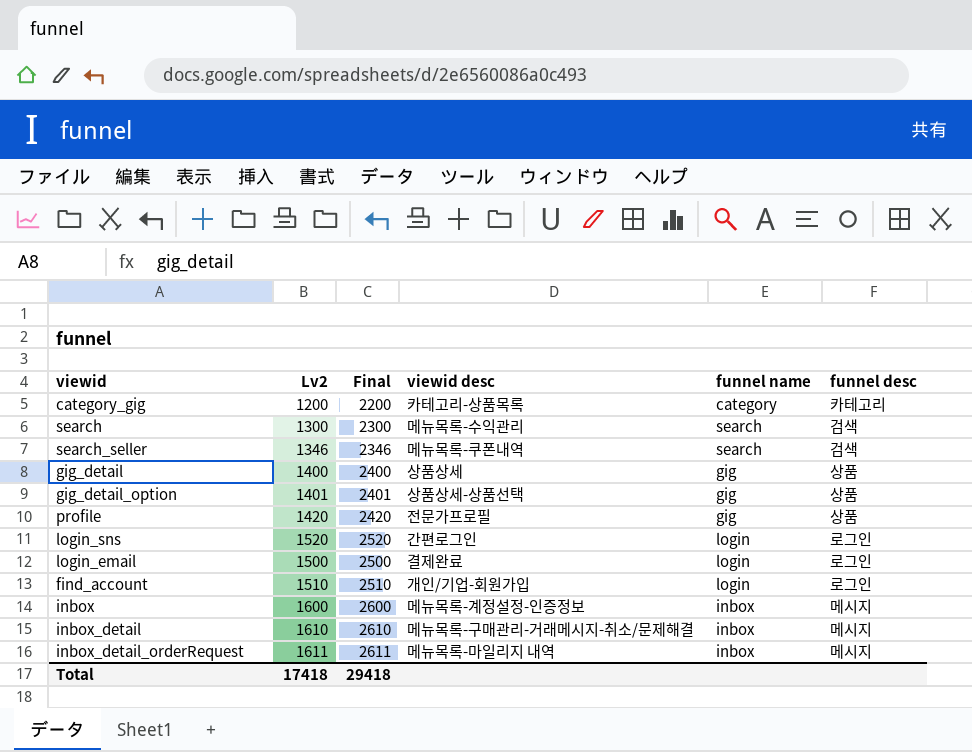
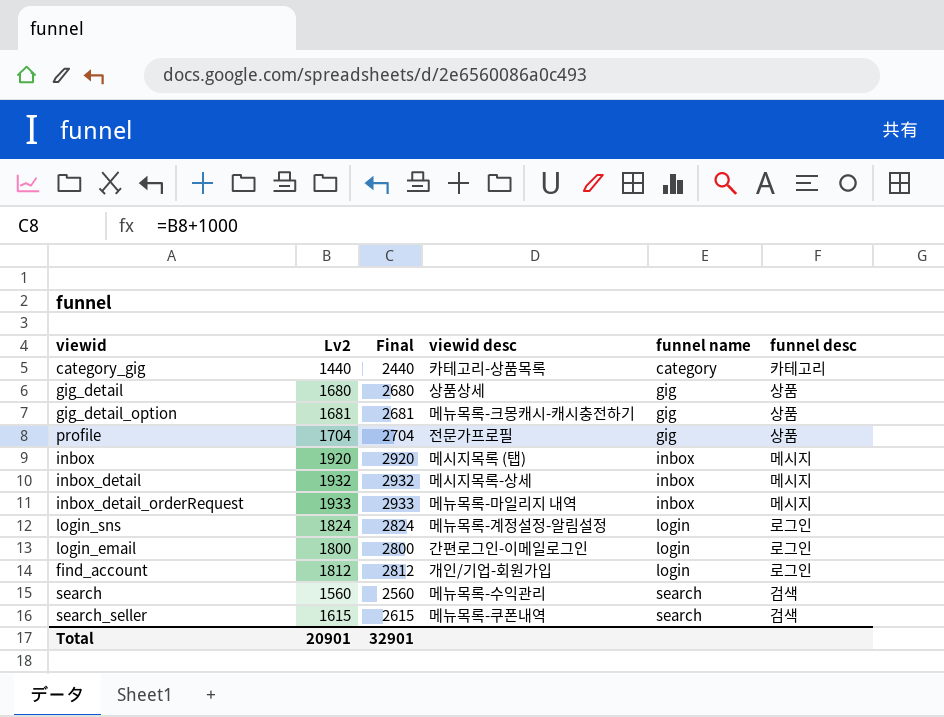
row order: none -> funnel name ascending
category_gig | Lv2: 1200 -> 1440
category_gig | Final: 2200 -> 2440
gig_detail | Lv2: 1400 -> 1680
gig_detail | Final: 2400 -> 2680
gig_detail_option | Lv2: 1401 -> 1681
gig_detail_option | Final: 2401 -> 2681
gig_detail_option | viewid desc: 상품상세-상품선택 -> 메뉴목록-크몽캐시-캐시충전하기
profile | Lv2: 1420 -> 1704
profile | Final: 2420 -> 2704
inbox | Lv2: 1600 -> 1920
inbox | Final: 2600 -> 2920
inbox | viewid desc: 메뉴목록-계정설정-인증정보 -> 메시지목록 (탭)
inbox_detail | Lv2: 1610 -> 1932
inbox_detail | Final: 2610 -> 2932
inbox_detail | viewid desc: 메뉴목록-구매관리-거래메시지-취소/문제해결 -> 메시지목록-상세
inbox_detail_orderRequest | Lv2: 1611 -> 1933
inbox_detail_orderRequest | Final: 2611 -> 2933
login_sns | Lv2: 1520 -> 1824
login_sns | Final: 2520 -> 2824
login_sns | viewid desc: 간편로그인 -> 메뉴목록-계정설정-알림설정
login_email | Lv2: 1500 -> 1800
login_email | Final: 2500 -> 2800
login_email | viewid desc: 결제완료 -> 간편로그인-이메일로그인
find_account | Lv2: 1510 -> 1812
find_account | Final: 2510 -> 2812
search | Lv2: 1300 -> 1560
search | Final: 2300 -> 2560
search_seller | Lv2: 1346 -> 1615
search_seller | Final: 2346 -> 2615
Total | Lv2: 17418 -> 20901
Total | Final: 29418 -> 32901

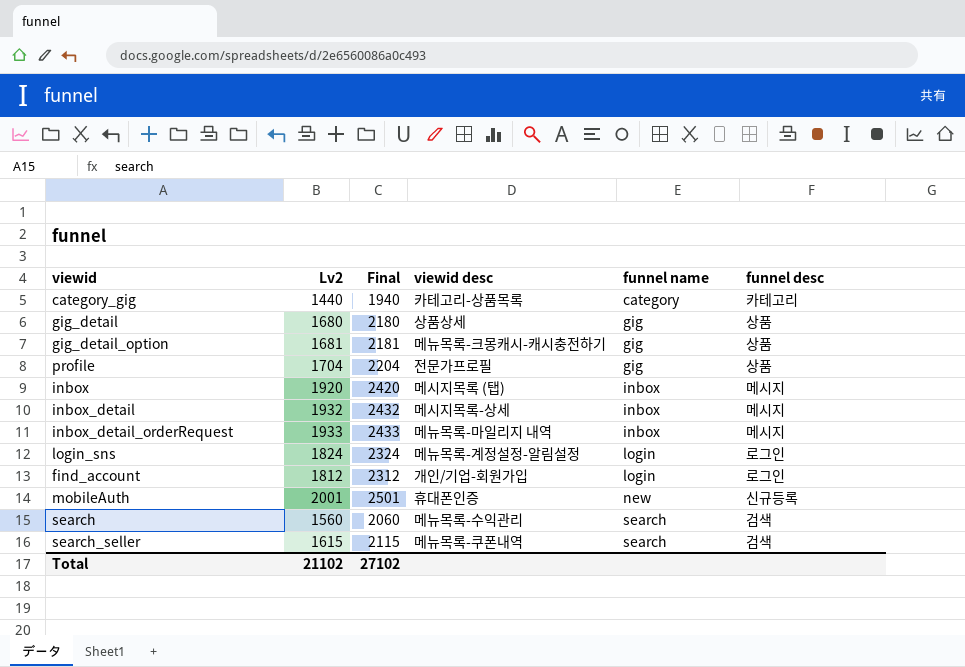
column Final | formula: [Lv2] + 1000 -> [Lv2] + 500
row login_email: 1800 | 2800 | 간편로그인-이메일로그인 | login | 로그인 -> none
row mobileAuth: none -> 2001 | 2501 | 휴대폰인증 | new | 신규등록
Total | Lv2: 20901 -> 21102
Total | Final: 32901 -> 27102

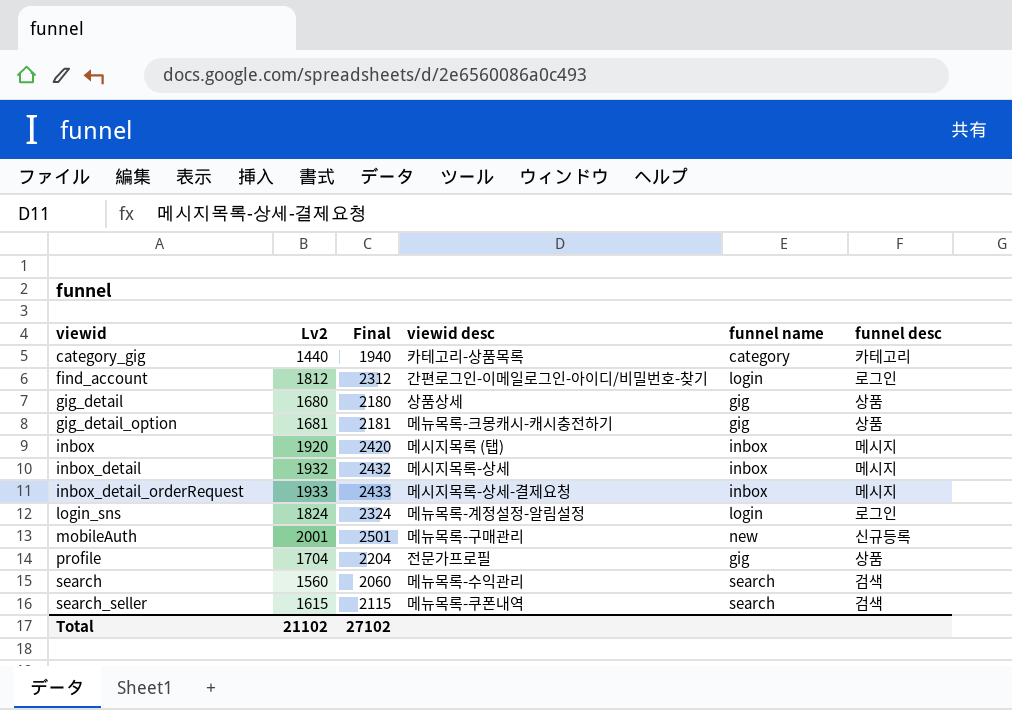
row order: funnel name ascending -> viewid ascending
find_account | viewid desc: 개인/기업-회원가입 -> 간편로그인-이메일로그인-아이디/비밀번호-찾기
inbox_detail_orderRequest | viewid desc: 메뉴목록-마일리지 내역 -> 메시지목록-상세-결제요청
mobileAuth | viewid desc: 휴대폰인증 -> 메뉴목록-구매관리

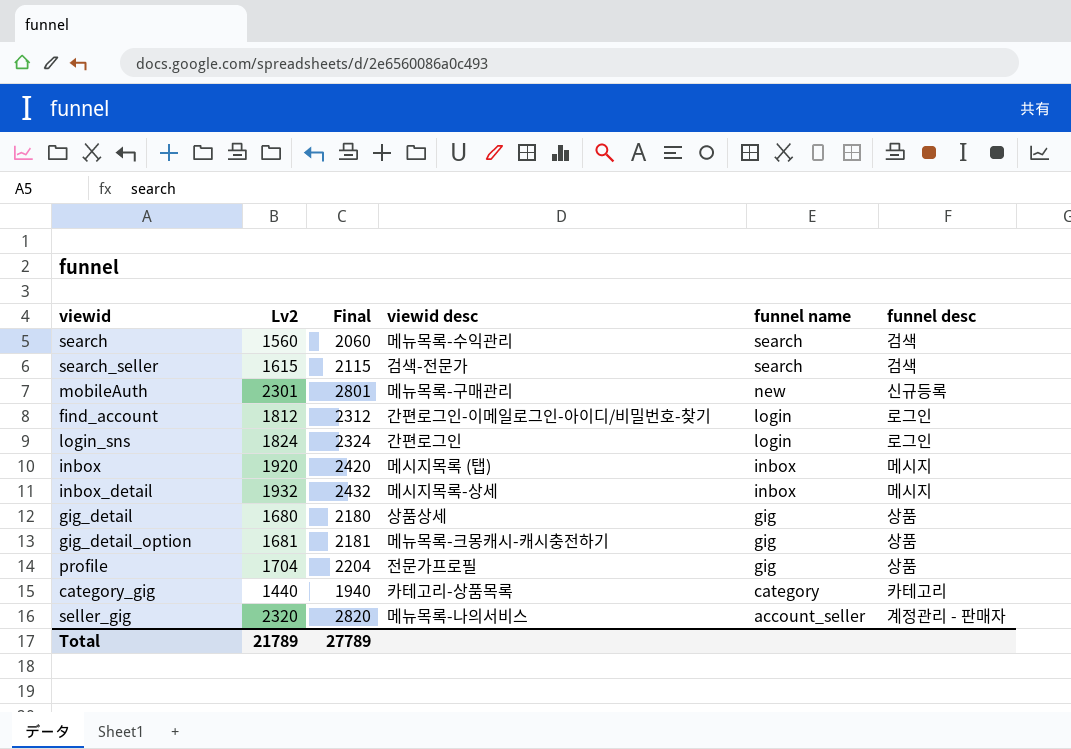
row order: viewid ascending -> funnel name descending
row inbox_detail_orderRequest: 1933 | 2433 | 메시지목록-상세-결제요청 | inbox | 메시지 -> none
search_seller | viewid desc: 메뉴목록-쿠폰내역 -> 검색-전문가
mobileAuth | Lv2: 2001 -> 2301
mobileAuth | Final: 2501 -> 2801
login_sns | viewid desc: 메뉴목록-계정설정-알림설정 -> 간편로그인
row seller_gig: none -> 2320 | 2820 | 메뉴목록-나의서비스 | account_seller | 계정관리 - 판매자
Total | Lv2: 21102 -> 21789
Total | Final: 27102 -> 27789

### EXERCISE DETAILS
From the data, list each line in which the string "이메일로그인" appears.

### EXERCISE SOLUTION
login_email | viewid desc: 결제완료 -> 간편로그인-이메일로그인
row login_email: 1800 | 2800 | 간편로그인-이메일로그인 | login | 로그인 -> none
find_account | viewid desc: 개인/기업-회원가입 -> 간편로그인-이메일로그인-아이디/비밀번호-찾기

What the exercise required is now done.